ASSIGNED TASK
For every line in the records below that holds "Ville", make a copy.

EXCERPTED RECORDS
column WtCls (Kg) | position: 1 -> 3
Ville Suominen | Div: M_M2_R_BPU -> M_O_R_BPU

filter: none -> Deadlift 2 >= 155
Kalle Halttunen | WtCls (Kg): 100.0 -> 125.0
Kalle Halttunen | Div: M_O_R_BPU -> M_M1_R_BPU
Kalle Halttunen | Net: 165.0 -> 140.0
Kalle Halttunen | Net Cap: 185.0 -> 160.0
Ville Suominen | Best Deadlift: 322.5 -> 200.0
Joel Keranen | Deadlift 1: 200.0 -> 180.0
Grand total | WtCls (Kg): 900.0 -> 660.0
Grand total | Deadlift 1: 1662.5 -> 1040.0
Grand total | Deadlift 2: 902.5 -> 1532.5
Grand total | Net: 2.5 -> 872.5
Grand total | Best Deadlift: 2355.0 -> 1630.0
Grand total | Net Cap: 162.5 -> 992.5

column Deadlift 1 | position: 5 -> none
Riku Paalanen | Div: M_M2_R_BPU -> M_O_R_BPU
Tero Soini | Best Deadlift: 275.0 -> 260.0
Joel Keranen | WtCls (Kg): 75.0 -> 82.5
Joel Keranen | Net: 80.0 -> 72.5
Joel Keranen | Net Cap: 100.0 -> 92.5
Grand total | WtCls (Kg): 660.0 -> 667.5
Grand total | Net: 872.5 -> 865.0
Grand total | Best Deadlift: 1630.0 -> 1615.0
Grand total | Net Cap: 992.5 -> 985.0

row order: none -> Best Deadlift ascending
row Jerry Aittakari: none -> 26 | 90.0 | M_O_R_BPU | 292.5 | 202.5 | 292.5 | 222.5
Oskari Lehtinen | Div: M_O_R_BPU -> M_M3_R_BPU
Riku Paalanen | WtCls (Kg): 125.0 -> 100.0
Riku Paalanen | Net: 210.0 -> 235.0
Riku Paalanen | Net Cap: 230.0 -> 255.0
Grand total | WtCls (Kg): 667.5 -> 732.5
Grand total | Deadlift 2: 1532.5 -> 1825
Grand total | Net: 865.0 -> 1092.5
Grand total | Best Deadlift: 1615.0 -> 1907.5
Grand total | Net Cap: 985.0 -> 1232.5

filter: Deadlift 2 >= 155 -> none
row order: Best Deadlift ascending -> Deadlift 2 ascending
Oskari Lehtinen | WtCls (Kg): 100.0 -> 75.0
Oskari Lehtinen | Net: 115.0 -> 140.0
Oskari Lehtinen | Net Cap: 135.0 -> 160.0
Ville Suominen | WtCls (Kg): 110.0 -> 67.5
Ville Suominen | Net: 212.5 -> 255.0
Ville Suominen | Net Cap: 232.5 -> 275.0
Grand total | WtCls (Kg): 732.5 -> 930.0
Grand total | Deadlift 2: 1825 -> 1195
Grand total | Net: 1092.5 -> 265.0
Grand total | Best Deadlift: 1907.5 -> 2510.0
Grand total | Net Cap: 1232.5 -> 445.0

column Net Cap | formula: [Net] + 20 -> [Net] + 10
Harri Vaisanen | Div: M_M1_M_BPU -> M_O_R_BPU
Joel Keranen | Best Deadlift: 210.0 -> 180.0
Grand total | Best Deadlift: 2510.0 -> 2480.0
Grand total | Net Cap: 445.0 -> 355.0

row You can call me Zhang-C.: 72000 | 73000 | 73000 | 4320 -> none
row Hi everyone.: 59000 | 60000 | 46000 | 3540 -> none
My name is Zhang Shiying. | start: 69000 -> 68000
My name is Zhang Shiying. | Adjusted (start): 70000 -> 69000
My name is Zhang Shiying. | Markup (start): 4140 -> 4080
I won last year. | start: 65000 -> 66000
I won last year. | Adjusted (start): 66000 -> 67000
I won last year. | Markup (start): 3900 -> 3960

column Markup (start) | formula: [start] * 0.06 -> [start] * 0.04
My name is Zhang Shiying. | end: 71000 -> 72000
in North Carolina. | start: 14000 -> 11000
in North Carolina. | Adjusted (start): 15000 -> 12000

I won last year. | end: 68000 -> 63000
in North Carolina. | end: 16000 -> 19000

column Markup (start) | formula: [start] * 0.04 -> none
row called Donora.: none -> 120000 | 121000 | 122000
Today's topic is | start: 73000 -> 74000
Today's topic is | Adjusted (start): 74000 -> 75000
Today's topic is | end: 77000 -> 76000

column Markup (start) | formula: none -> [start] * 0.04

SOLVED PROBLEM
Ville Suominen | Div: M_M2_R_BPU -> M_O_R_BPU
Ville Suominen | Best Deadlift: 322.5 -> 200.0
Ville Suominen | WtCls (Kg): 110.0 -> 67.5
Ville Suominen | Net: 212.5 -> 255.0
Ville Suominen | Net Cap: 232.5 -> 275.0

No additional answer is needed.